FacebookなどのSNSでは「いいね!」が汎用されています。

実は、この「いいね」には凄いパワーが宿っていると思います。

 

今日は私自身の経験談をお話しします。

 

ある患者さんのお話です。

事前の情報によると、話しが長い、なかなか理解してもらえない、すぐに機嫌が悪くなるなど、あまり良い声は聞こえてきませんでした。

 

がんの患者さんなのですが、一般的ながん治療はすべて終了している状態でした。

しかも、内科や外科の先生方もあきれ果てて、

その患者さんの診察に手をこまねいていたのです。

 

そして、ついに私の外来に紹介となったのです。

まずはじっくり聴いてみようと、「マイク」をお渡ししてみました。

患者さんの口からは、「治療」という言葉が盛んに出てきます。

 

はじめは、やはりがん治療が終了となっていることをご理解されておられないのかも

しれないと心配していたのですが、どうもそういうことではなかったのです。

患者さんが行っていたのは、いわゆる民間療法である琵琶(びわ)温灸のことだったのです。

 

その時、私の頭の中にはあることが浮かんできました。

この方はセルフケアを自ら行って、

なんとか病気をおとなしくさせたいのではないだろうか?

そして、そんな一生懸命な自分の努力を承認して欲しいのではないだろうか?

 

そこで、「いいですね!」と言った後で、

「自らの自然治癒力を活性化しようとされているのですね」と伝えたところ、

笑顔で深くうなずかれたのです。

 

時間にして30分ぐらいだったでしょうか。

私の目には、とても嬉しそうに帰って行かれる姿が見えました。

その後の外来も、特に時間がかかるなどはありませんでした。

 

人は、本当に言いたいことを聴いてもらえたときに、穏やかで満ち足りた気持ちになるのではないでしょうか。

あるいは、自ら言葉にすらできない思いや感情を、相手が言語化してくれたときにスッキリするのではないでしょうか。

 

どんなことでも頭から否定せずに、まずは「いいね」で受け止めてみる。

その上で、その人が何を考えているのか、どんな感情を抱いているのかを観察し、

本当に言いたいことはなんだろうかとアンテナを向け続けることが大切なのかも知れませんね。

 

この患者さんには、後日談があります。

息子さんと良く山登りをしていて、四国山脈の山々を制覇したそうです。

状態が悪くなって入院したのですが、息子さんが病室に鉢植えの植物を持って来られました。
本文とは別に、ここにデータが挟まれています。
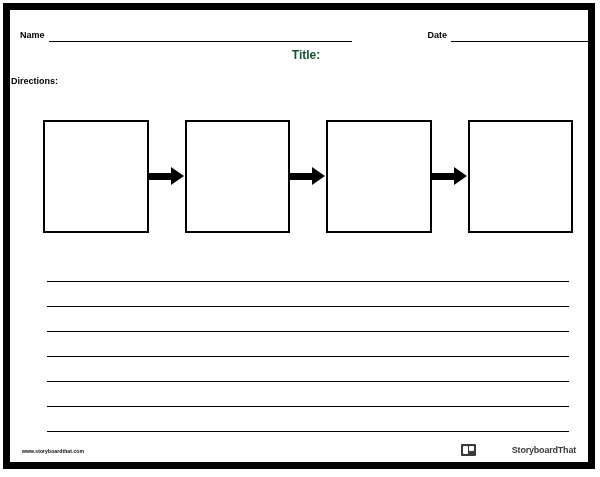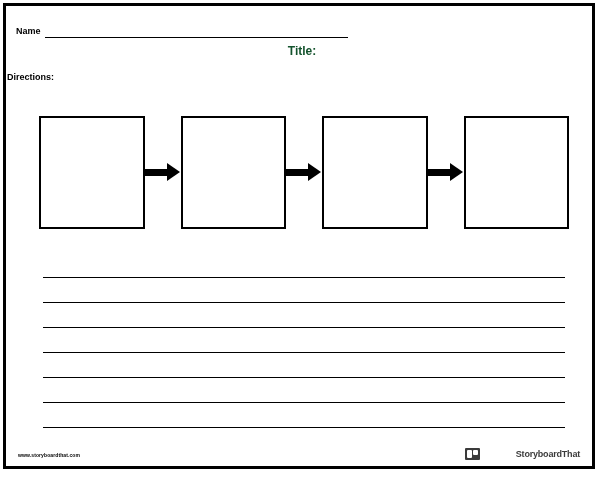"Name" .sheet { border: 3px solid #000000 -> 7px solid #000000 }
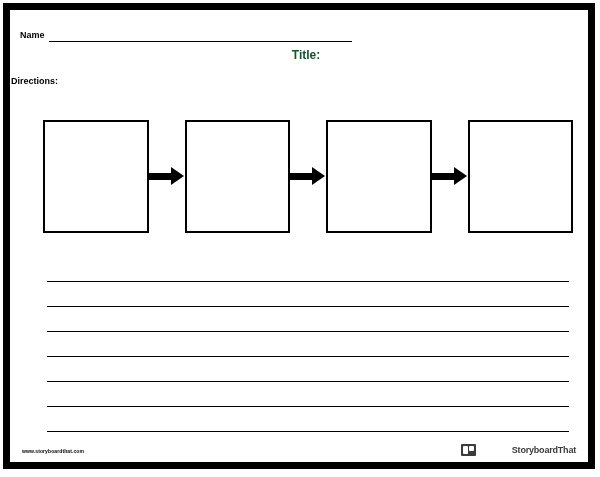"Date" div.field { html: none -> <div> <span>Date</span> <span></span> </div> }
感染症などのリスクを懸念して、鉢植えの植物はお断りする病院が一般的ですが、

緩和ケア病棟では患者さんやご家族の大切なものとして病室に置いていただくことが多いです。

 

その植物がこちらです。

なんという名前の植物かおわかりですか?

 

 

実は私も初めてみた植物です。

なんと、息子さんからのメッセージがさりげなく添えられていました。

 

またたび、できますように」

 

そう、これがマタタビなんです。

このメッセージを見たときに、親子の情愛を強く感じて、じんときました。

そして、自然の中に身を置いていたからこそ、琵琶温灸の可能性を信じていたのだなと納得できたのです。

 

それにしても、粋なことをする息子さんですよね。

今でも忘れられないエピソードです。

 

少し脱線しましたが、いいね!はパワーを秘めた言薬であると思います。

 

最後までお読みいただきありがとうございました。